The present invention relates to an improved process for the preparation of pharmaceutically acceptable salts of milnacipran by mutual acid radical exchange. Herein the term “milnacipran” includes racemic milnacipran and its optical enantiomers. The process comprises the treatment of the racemic milnacipran or mixture of its enantiomers with an organic acid which generates a less soluble acid addition salt that is either purified or is enriched. Recrystallization or pulping by standard crystallization process allows either purification or enrichment of the specific enantiomer. The organic acid salts of the racemic cis-milnacipran or its optical enantiomers prepared according to the present invention could be further converted into the mineral acid salt by exchange of the organic acid salt with mineral acid in a single step directly without hydrolysis process step to isolate free base.
While this invention is susceptible to embodiment in many different forms, there is shown in the drawings and will herein be described in detail specific embodiments, with the understanding that the present disclosure of such embodiments is to be considered as an example of the principles and not intended to limit the invention to the specific embodiments shown and described. In the description below, like reference numerals are used to describe the same, similar or corresponding parts in the several views of the drawings. This detailed description defines the meaning of the terms used herein and specifically describes embodiments in order for those skilled in the art to practice the invention.
The terms “a” or “an”, as used herein, are defined as one or as more than one. The term “plurality”, as used herein, is defined as two or as more than two. The term “another”, as used herein, is defined as at least a second or more. The terms “including” and/or “having”, as used herein, are defined as comprising (i.e., open language). The term “coupled”, as used herein, is defined as connected, although not necessarily directly, and not necessarily mechanically.
The term “about” means±10 percent.
The term “substantially” means±10 percent.
Reference throughout this document to “one embodiment”, “certain embodiments”, and “an embodiment” or similar terms means that a particular feature, structure, or characteristic described in connection with the embodiment is included in at least one embodiment of the present invention. Thus, the appearances of such phrases or in various places throughout this specification are not necessarily all referring to the same embodiment. Furthermore, the particular features, structures, or characteristics may be combined in any suitable manner in one or more embodiments without limitation.
The term “or” as used herein is to be interpreted as an inclusive or meaning any one or any combination. Therefore, “A, B or C” means any of the following: “A; B; C; A and B; A and C; B and C; A, B and C”. An exception to this definition will occur only when a combination of elements, functions, steps or acts are in some way inherently mutually exclusive.

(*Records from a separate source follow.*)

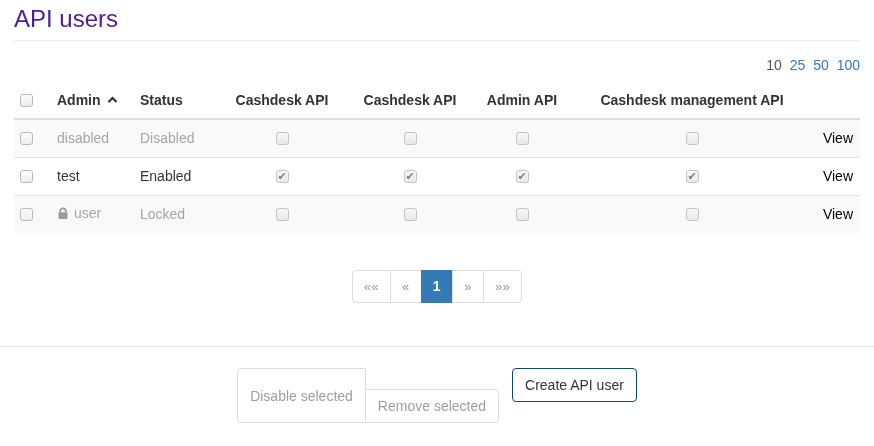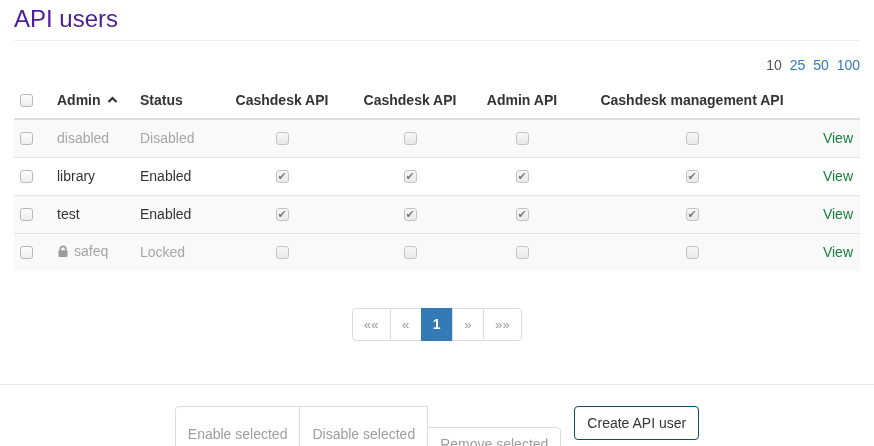"View" a.view-link { color: #15803d -> #000000 }
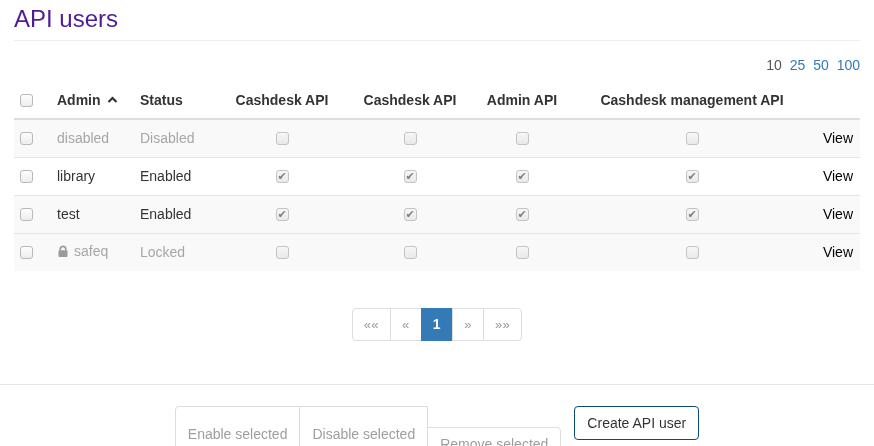"library" tr { html: <tr> <td><span></span></td> <td><span>library</span></td> <td>Enabled</td> <td><span></span></td> <td><span></span></td> <td><span></span></td> <td><span></span></td> <td><a>View</a></td> </tr> -> none }
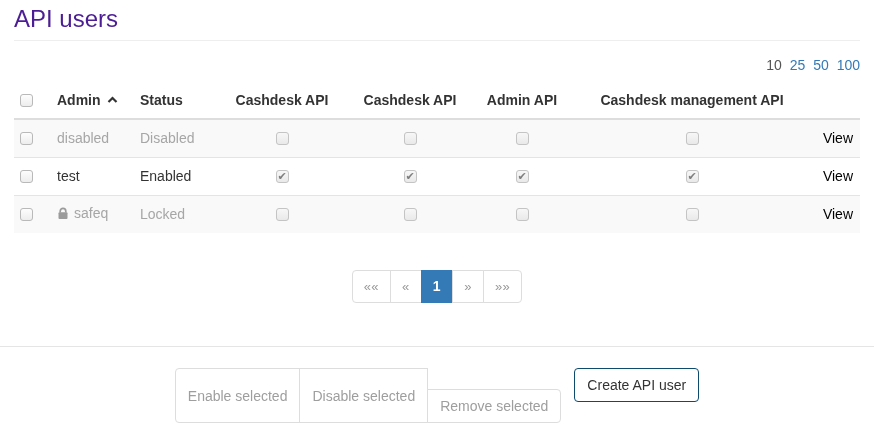"safeq" span { text: safeq -> user }
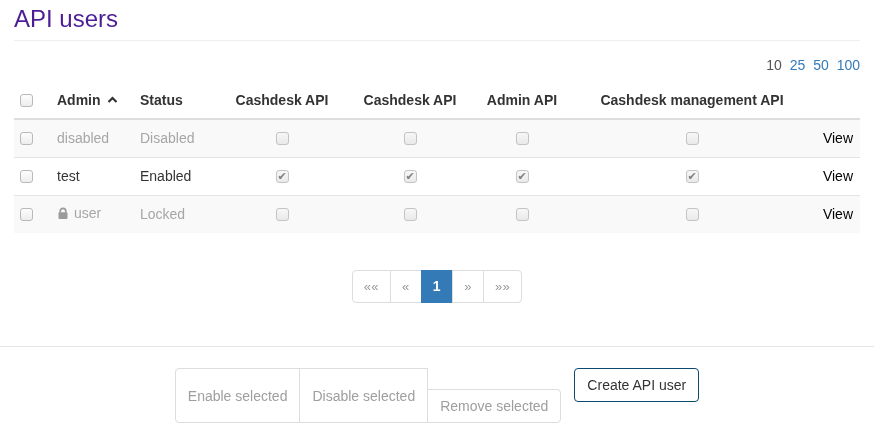"Enable selected" button.btn { html: <button>Enable selected</button> -> none }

The drawings featured in the figures are for the purpose of illustrating certain convenient embodiments of the present invention, and are not to be considered as limitation thereto. Term “means” preceding a present participle of an operation indicates a desired function for which there is one or more embodiments, i.e., one or more methods, devices, or apparatuses for achieving the desired function and that one skilled in the art could select from these or their equivalent in view of the disclosure herein and use of the term “means” is not intended to be limiting.
Present invention relates to an industrially acceptable improved process for the preparation of milnacipran pharmaceutically acceptable salts of formula I wherein A is anionic part of an acid and also for its optical enantiomers namely dextrogyral Z(1S,2R) of formula III ((1S,2R)-(cis)-milnacipran) and levogyral Z(1R,2S) of formula IV ((1R,2S)-(cis)-milnacipran) from corresponding racemic mixture (50:50 of dextrogyral: levogyral) or mixture of dextrogyral and levogyral enantiomers or dextrogyral and levogyral enantiomers. Its Racemic form Formula II (Racemic form of (cis) milnacipran) is also shown.
The present invention not only reduces a process step and minimizes unit operation but also minimizes yield loss by avoiding isolation of milnacipran base and also improves the purity.
The present invention discloses a process for the preparation of acid addition salt of milnacipran with organic acid and their conversion directly into the pharmaceutically acceptable salts which are formed by mutual exchange of acid radical, in one embodiment, by mineral acid selected from hydrochloric, hydrobromic, hydrogeniodic, sulphuric acid, phosphoric acid and the like. Herein above and herein below, the term “milnacipran” means racemic as well as optical enantiomers. The present invention also relates to a process comprising organic acid salt preparation as a mode of purification of racemic milnacipran or as a mode of enrichment of optically active enantiomer of milnacipran or as a tool for achieving desired impurity profile for optically pure enantiomer. The said process results into milnacipran having an excellent chemical and enantiomeric purity.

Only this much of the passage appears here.